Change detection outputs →
********************

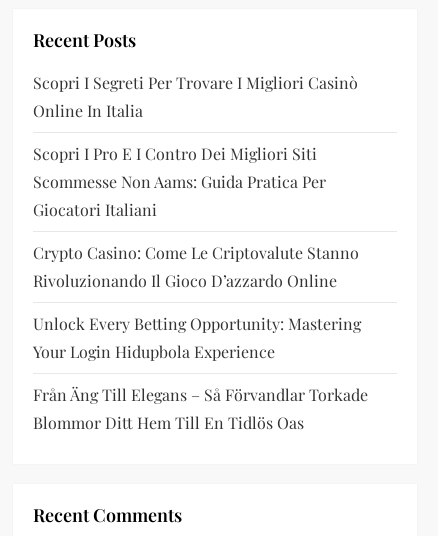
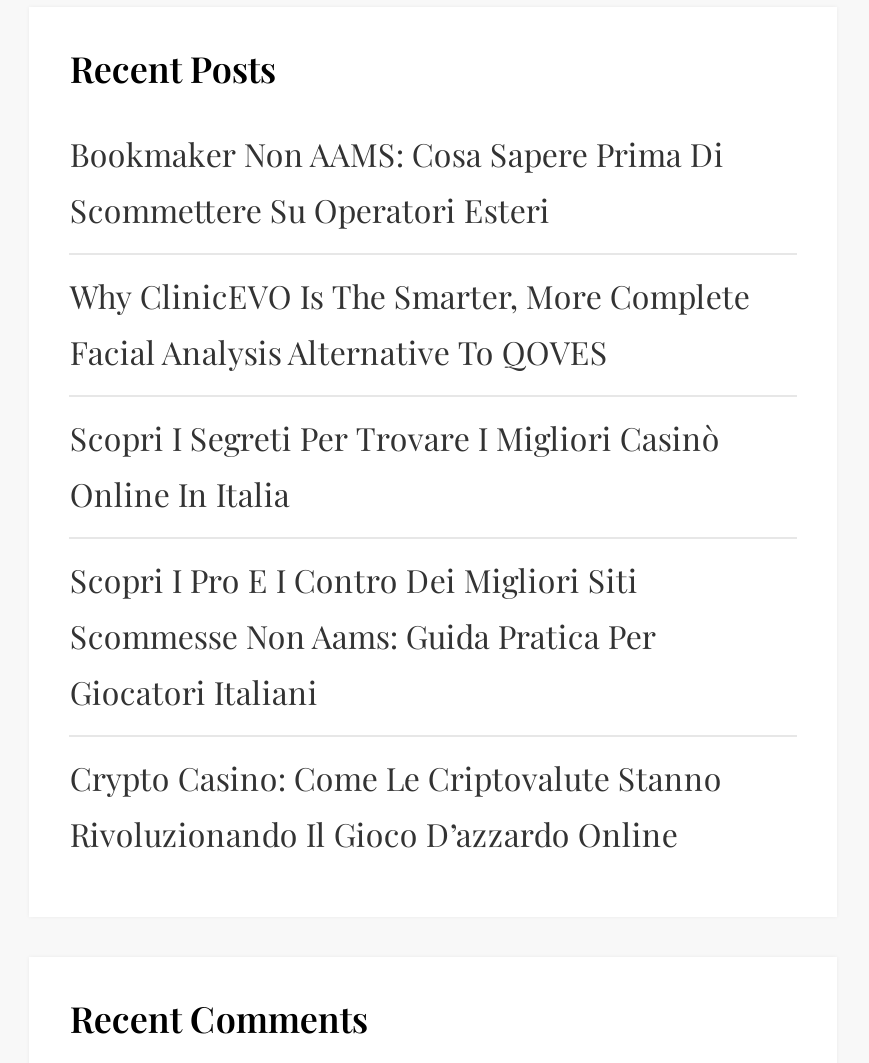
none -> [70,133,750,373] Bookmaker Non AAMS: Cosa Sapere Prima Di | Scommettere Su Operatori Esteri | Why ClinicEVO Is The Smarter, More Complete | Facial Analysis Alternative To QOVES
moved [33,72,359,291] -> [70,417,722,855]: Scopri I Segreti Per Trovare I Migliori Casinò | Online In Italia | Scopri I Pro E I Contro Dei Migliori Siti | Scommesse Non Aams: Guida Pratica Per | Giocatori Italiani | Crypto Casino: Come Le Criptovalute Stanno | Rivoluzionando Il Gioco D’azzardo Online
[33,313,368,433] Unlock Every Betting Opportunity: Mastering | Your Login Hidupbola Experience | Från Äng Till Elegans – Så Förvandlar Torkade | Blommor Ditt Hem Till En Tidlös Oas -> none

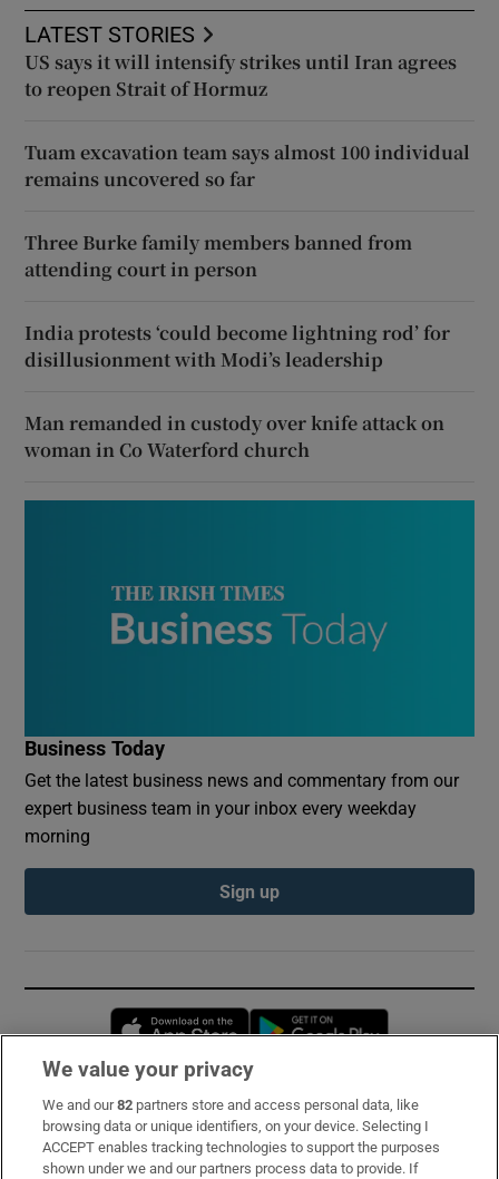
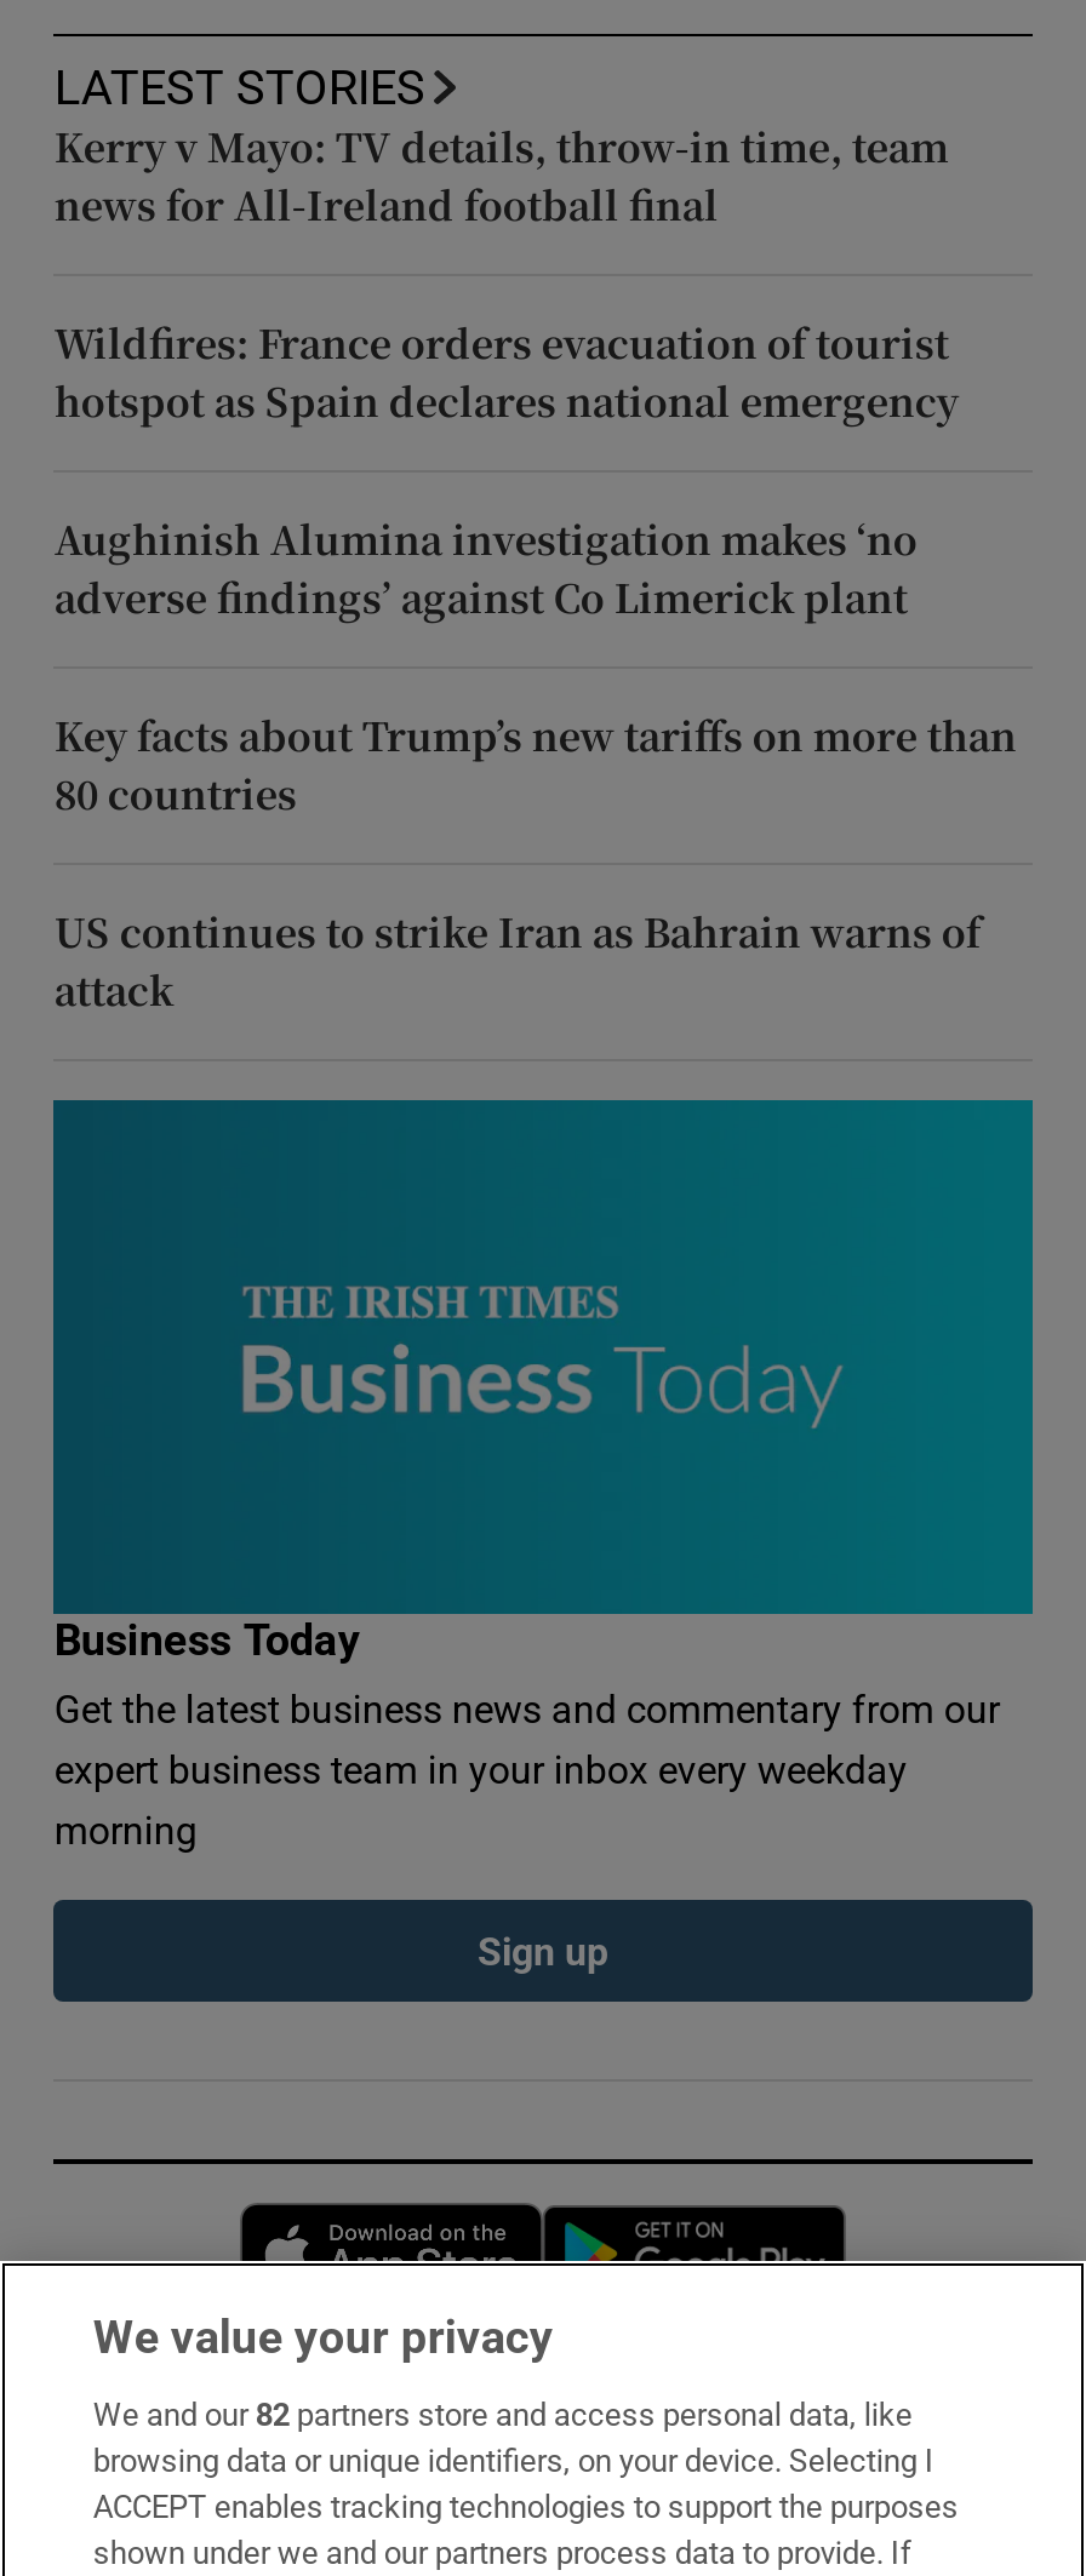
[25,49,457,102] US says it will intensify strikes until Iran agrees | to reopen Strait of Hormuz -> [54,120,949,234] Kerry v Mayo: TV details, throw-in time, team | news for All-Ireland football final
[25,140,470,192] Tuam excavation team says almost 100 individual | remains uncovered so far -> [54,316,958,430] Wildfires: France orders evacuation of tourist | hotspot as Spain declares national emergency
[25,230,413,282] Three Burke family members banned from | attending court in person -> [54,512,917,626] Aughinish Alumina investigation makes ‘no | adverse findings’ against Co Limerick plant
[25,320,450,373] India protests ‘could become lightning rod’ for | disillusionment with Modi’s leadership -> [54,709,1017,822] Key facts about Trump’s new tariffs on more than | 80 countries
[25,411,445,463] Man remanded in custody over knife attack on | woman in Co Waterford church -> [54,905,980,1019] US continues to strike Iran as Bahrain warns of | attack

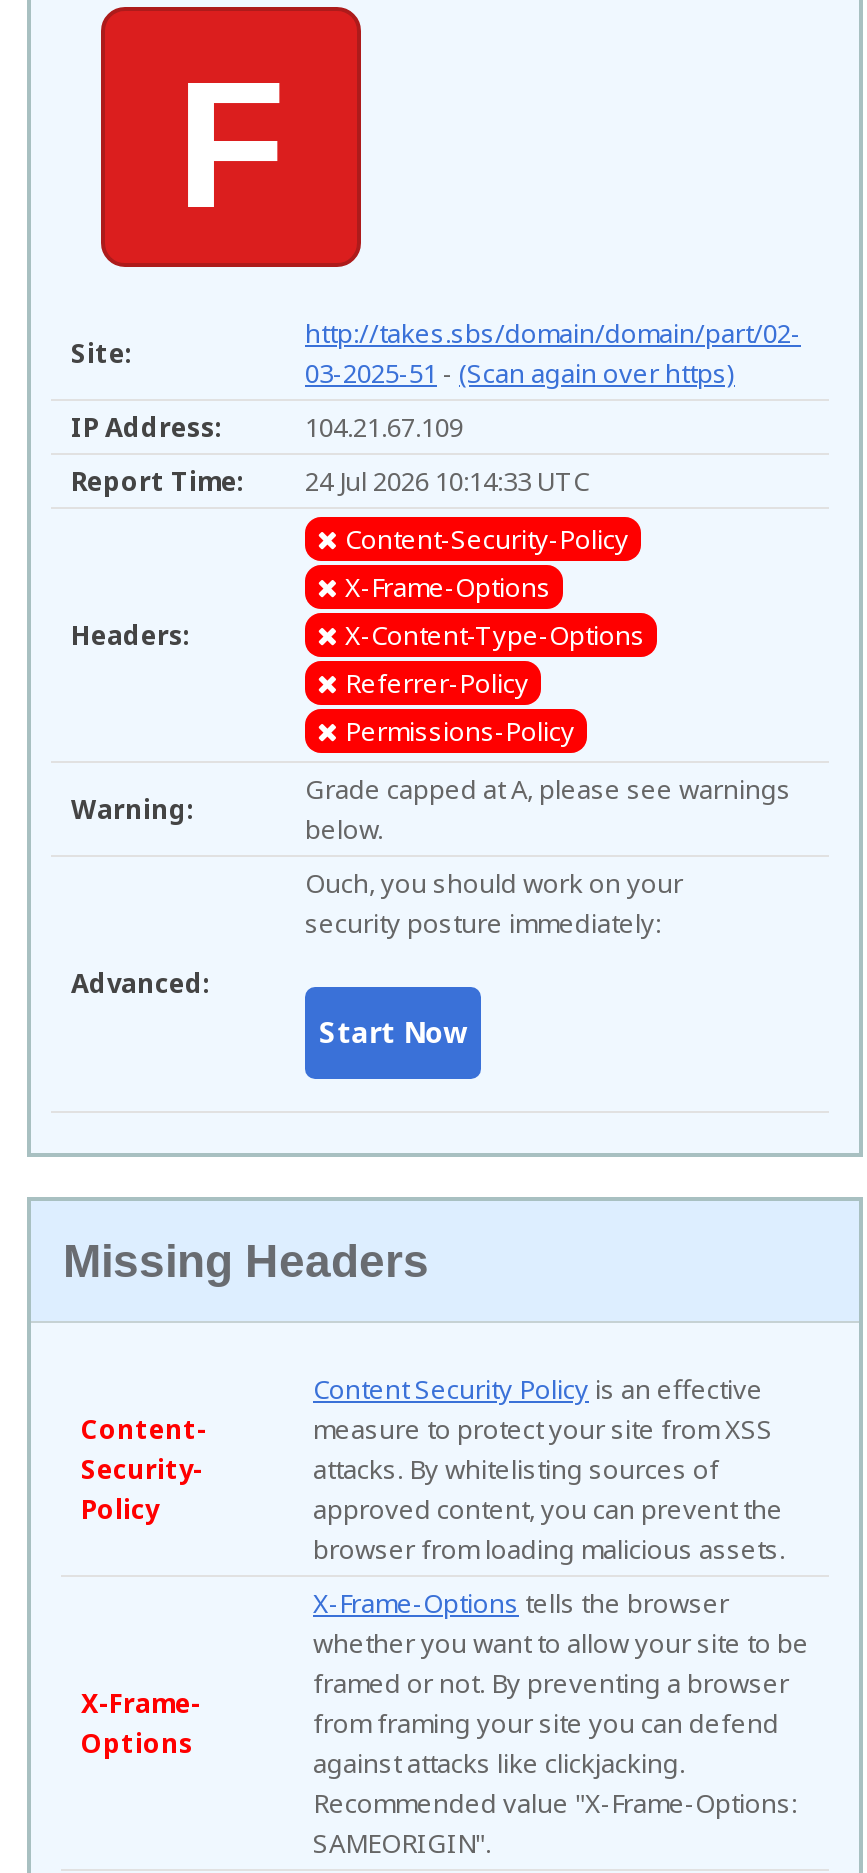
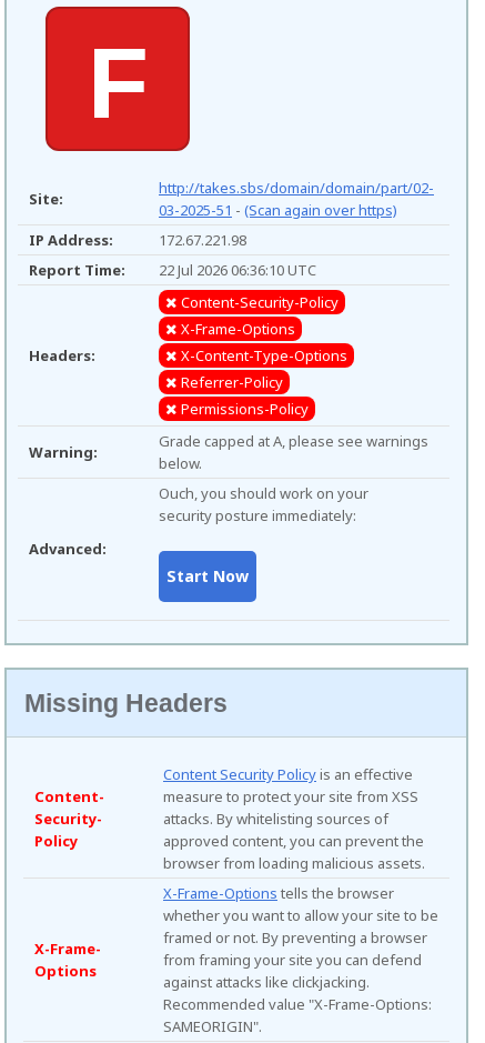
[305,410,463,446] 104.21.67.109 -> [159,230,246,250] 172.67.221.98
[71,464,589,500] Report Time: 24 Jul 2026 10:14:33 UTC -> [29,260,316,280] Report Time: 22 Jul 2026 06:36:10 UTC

********************

EXERCISE INSTRUCTIONS →
All lines of the records above that carry the word "says" should be listed.

ANSWER BOX →
[25,49,457,102] US says it will intensify strikes until Iran agrees | to reopen Strait of Hormuz -> [54,120,949,234] Kerry v Mayo: TV details, throw-in time, team | news for All-Ireland football final
[25,140,470,192] Tuam excavation team says almost 100 individual | remains uncovered so far -> [54,316,958,430] Wildfires: France orders evacuation of tourist | hotspot as Spain declares national emergency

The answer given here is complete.